[[ MATERIAL PROVIDED, beginning ]]

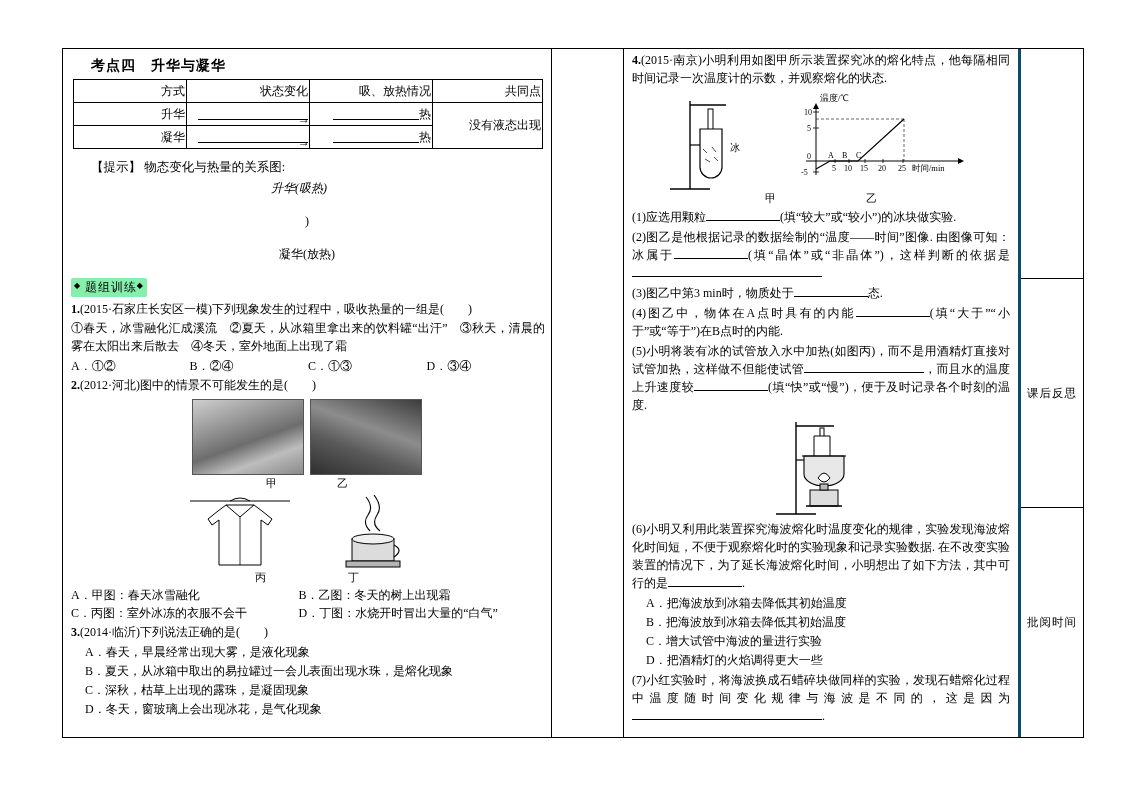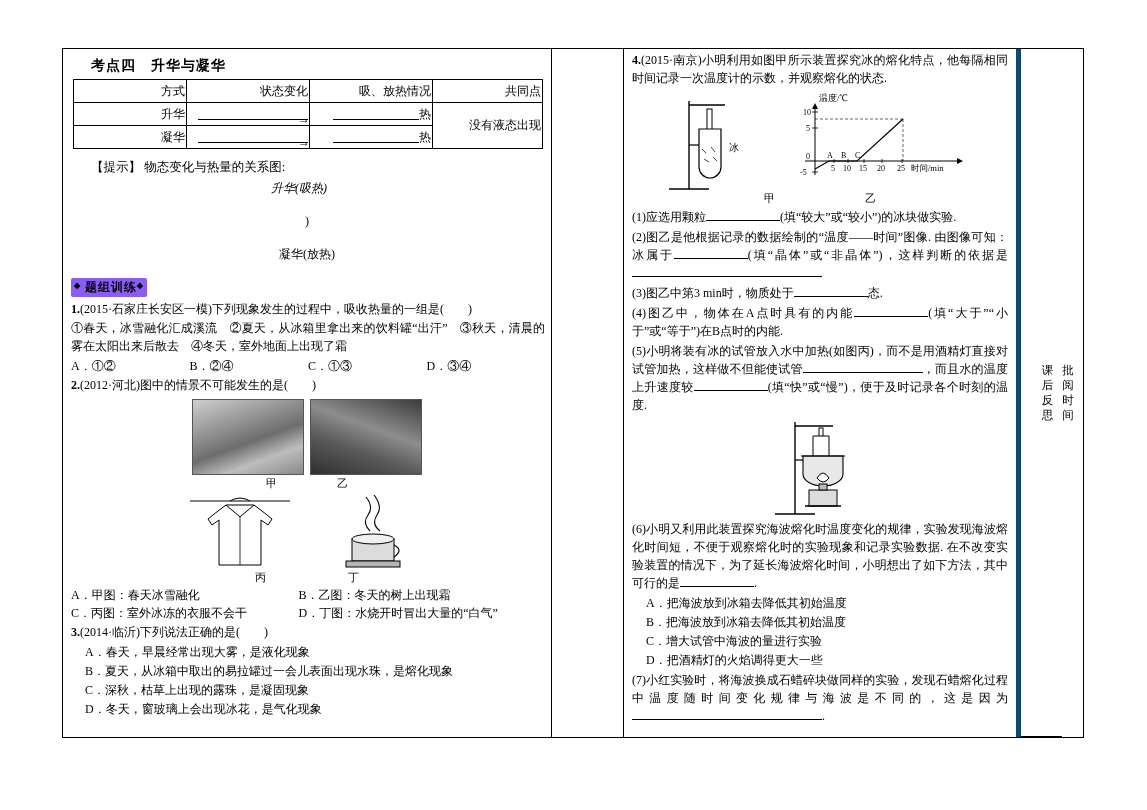--- a/index.html
+++ b/index.html
@@ -8,7 +8,7 @@
   .sheet{position:absolute;left:62px;top:48px;width:1022px;height:690px;border:1px solid #000;box-sizing:border-box;display:flex;}
   .col-left{width:489px;border-right:1px solid #000;box-sizing:border-box;position:relative;}
   .col-mid{width:72px;border-right:1px solid #000;box-sizing:border-box;position:relative;}
-  .col-right{width:397px;border-right:5px solid #0c4a6e;box-sizing:border-box;position:relative;}
+  .col-right{width:397px;border-right:3px solid #0c4a6e;box-sizing:border-box;position:relative;}
   .col-far{width:62px;box-sizing:border-box;position:relative;display:flex;flex-direction:row;}
   .far-cell{flex:1;border-bottom:1px solid #000;display:flex;align-items:center;justify-content:center;font-size:11.5px;letter-spacing:1px;}
   .far-cell.last{border-bottom:none;}

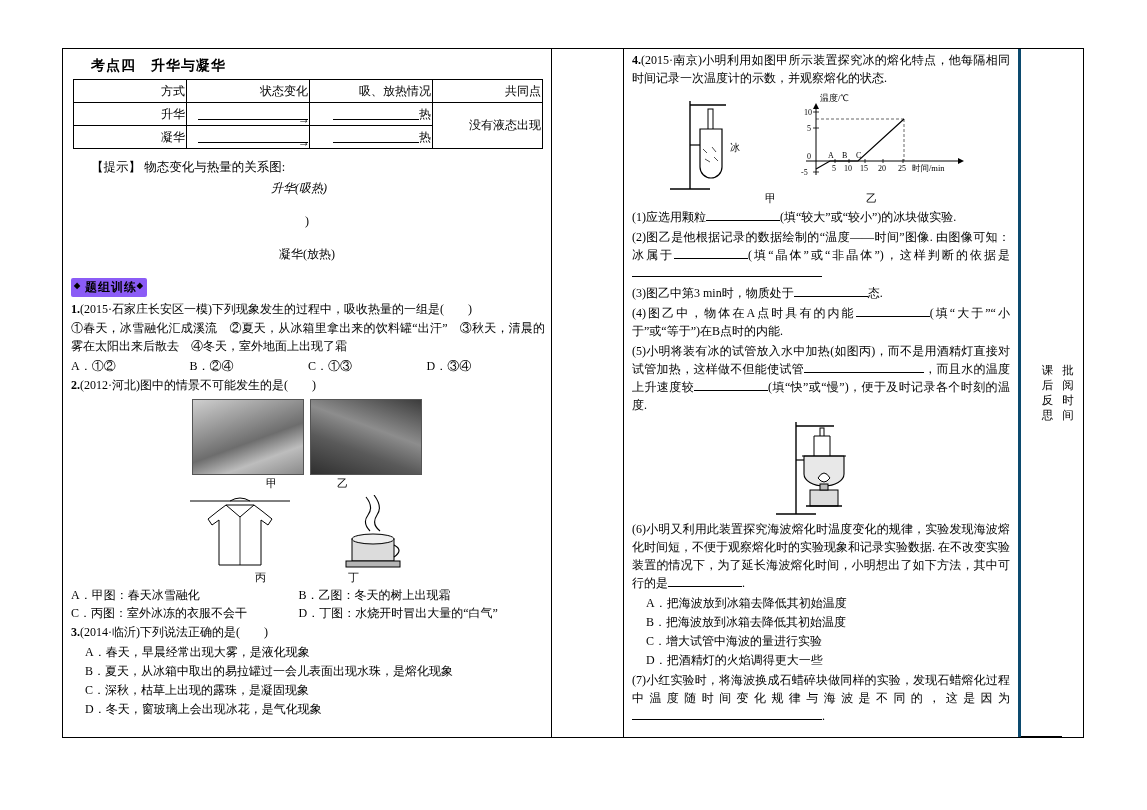--- a/index.html
+++ b/index.html
@@ -25,7 +25,7 @@
   .d-mid{position:absolute;left:0;right:0;top:38px;}
   .d-bot{position:absolute;left:0;right:0;top:70px;}
 
-  .tag{position:relative;margin:6px 0 2px 8px;font-size:12px;font-weight:bold;display:inline-block;padding:1px 10px 1px 14px;background:#8b5cf6;border-radius:2px;letter-spacing:1px;}
+  .tag{position:relative;margin:6px 0 2px 8px;font-size:12px;font-weight:normal;display:inline-block;padding:1px 10px 1px 14px;background:#86efac;border-radius:2px;letter-spacing:1px;}
   .tag:before{content:"\25C6";font-size:8px;position:absolute;left:3px;top:3px;}
   .tag:after{content:"\25C6";font-size:8px;position:absolute;right:3px;top:3px;}
 

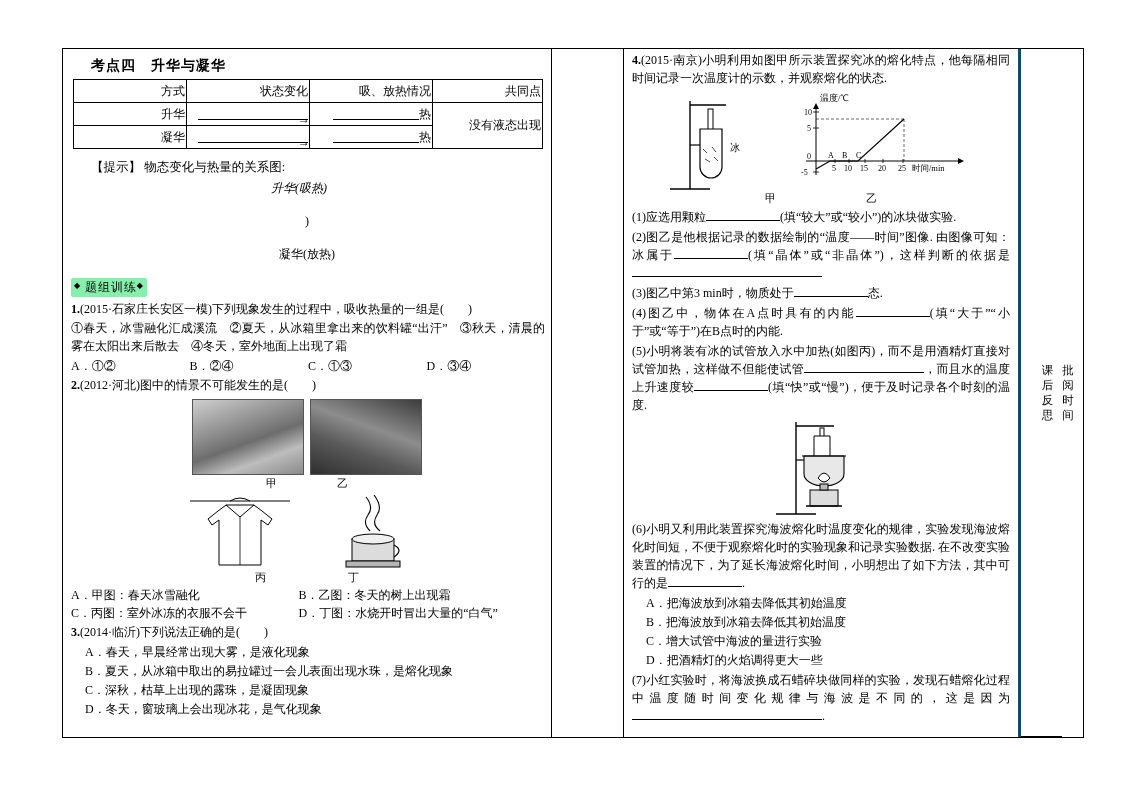--- a/index.html
+++ b/index.html
@@ -9,7 +9,7 @@
   .col-left{width:489px;border-right:1px solid #000;box-sizing:border-box;position:relative;}
   .col-mid{width:72px;border-right:1px solid #000;box-sizing:border-box;position:relative;}
   .col-right{width:397px;border-right:3px solid #0c4a6e;box-sizing:border-box;position:relative;}
-  .col-far{width:62px;box-sizing:border-box;position:relative;display:flex;flex-direction:row;}
+  .col-far{width:62px;box-sizing:border-box;position:relative;display:flex;flex-direction:column;}
   .far-cell{flex:1;border-bottom:1px solid #000;display:flex;align-items:center;justify-content:center;font-size:11.5px;letter-spacing:1px;}
   .far-cell.last{border-bottom:none;}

[[ MATERIAL PROVIDED, end ]]

* _ABOUT THIS TASK_:
Report every line from the listing above where the string "radius" can be found.

* _RESPONSE BELOW_:
-  .tag{position:relative;margin:6px 0 2px 8px;font-size:12px;font-weight:bold;display:inline-block;padding:1px 10px 1px 14px;background:#8b5cf6;border-radius:2px;letter-spacing:1px;}
+  .tag{position:relative;margin:6px 0 2px 8px;font-size:12px;font-weight:normal;display:inline-block;padding:1px 10px 1px 14px;background:#86efac;border-radius:2px;letter-spacing:1px;}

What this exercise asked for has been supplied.